C. Computerized methods. Although the Wagner Groundplan Divergence method can be conducted manually, most people these days use computer programs to implement cladistic analyses. One program in especially wide use is PAUP* (Phylogenetic Analysis using Parsimony) written by David Swofford. Another program useful in exploring character changes on a tree is MacClade written by David and Wayne Maddison. PAUP* infers phylogenies by selecting the trees that minimize tree length (number of steps) and minimize homoplasy. This is the parsimony criterion. The algorithms available to accomplish this criterion are varied. Imposing no constraints on character state transformations is called Fitch Parsimony (Fitch 1971), whereas imposing minimal constraints is called Wagner Parsimony (formalized by Kluge and Farris 1969).
VI. Relationships of Taxa Derived from Cladistic Analyses
A. Monophyly. A monophyletic group composed of a common ancestor and all its descendents. Using the "cut" method, one cut below the group, no cuts above this point. For the most part, your book strives to classify only monophyletic groups.

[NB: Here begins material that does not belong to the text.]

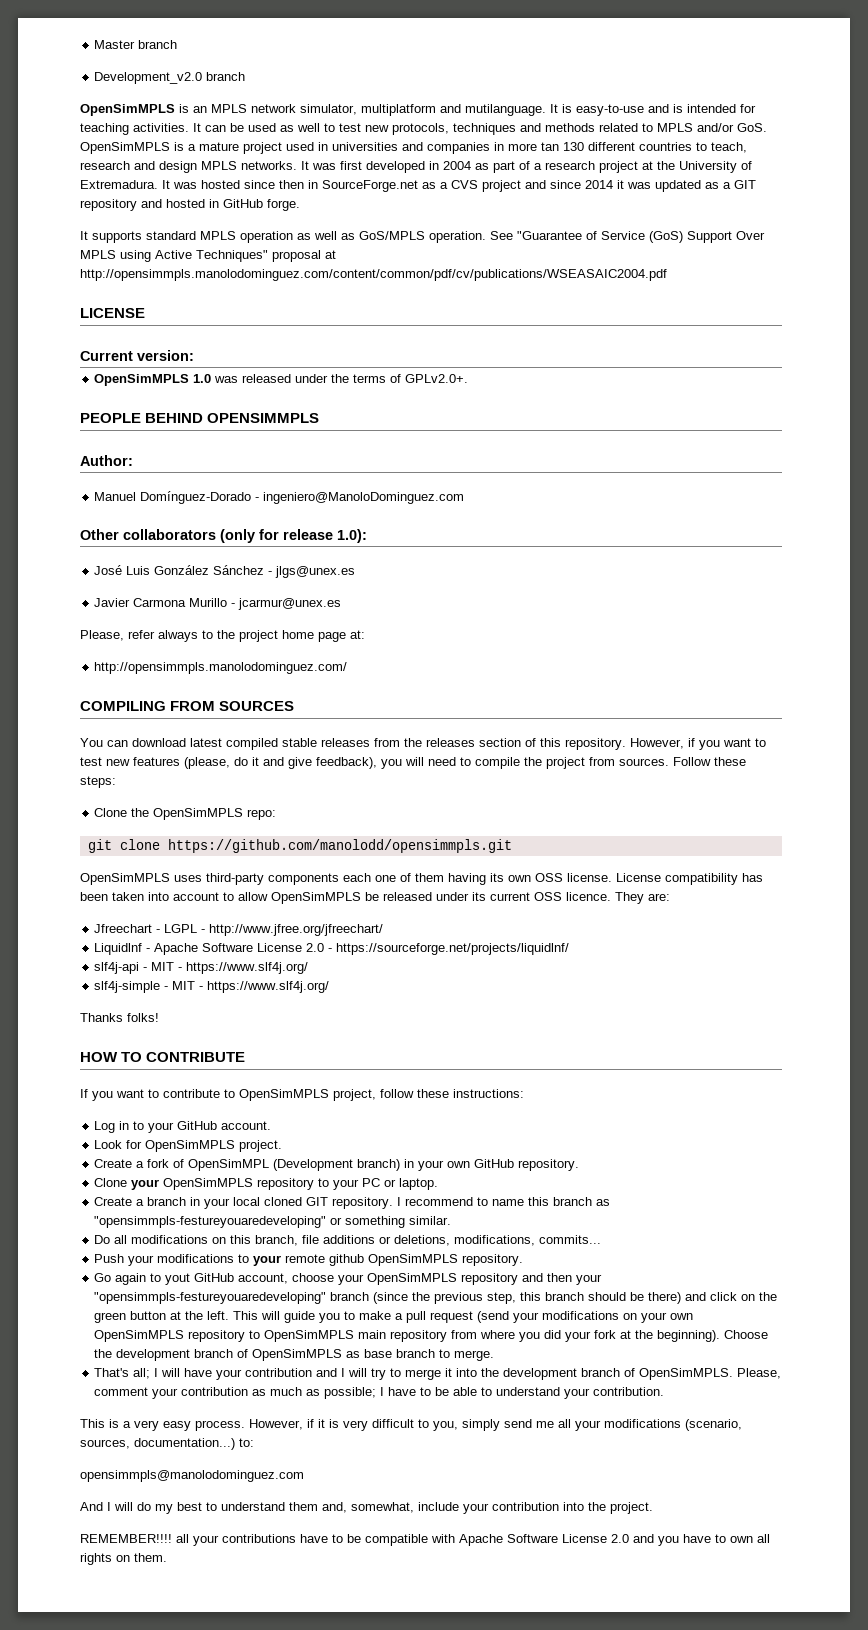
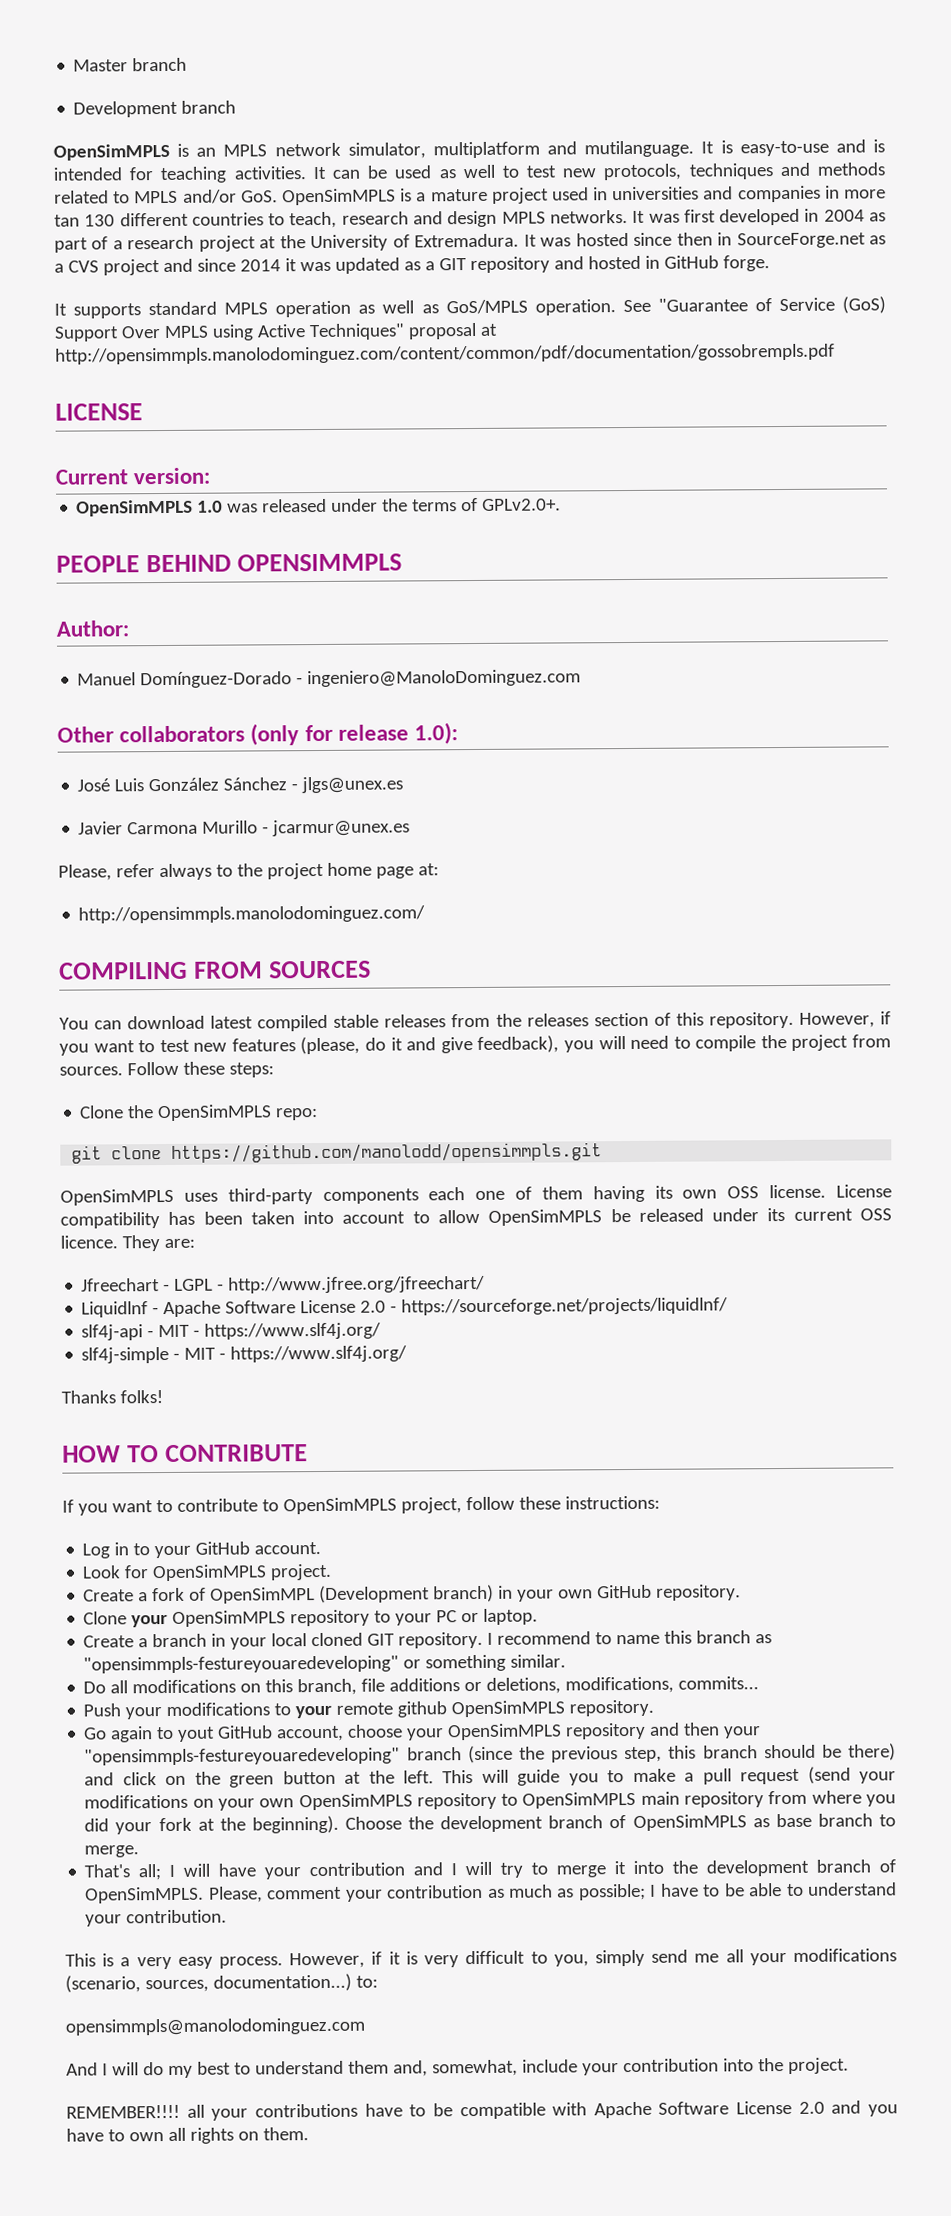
- Development_v2.0 branch
+ Development branch
- See "Guarantee of Service (GoS) Support Over MPLS using Active Techniques" proposal at http://opensimmpls.manolodominguez.com/content/common/pdf/cv/publications/WSEASAIC2004.pdf
+ See "Guarantee of Service (GoS) Support Over MPLS using Active Techniques" proposal at http://opensimmpls.manolodominguez.com/content/common/pdf/documentation/gossobrempls.pdf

B. Paraphyly. A paraphyletic group contains some but not all the descendants of a common ancestor. A group defined by a sympleisomorphic and apomorphic features (Hennig 1966). Using the "cut" method, one cut below the group, one cut above this point.
C. Polyphyly. A polyphyletic group that does not contain an ancester common to all taxa. Convergent similarity (Hennig 1966). Using the "cut" method, one cut below the group, two or more cuts above this point.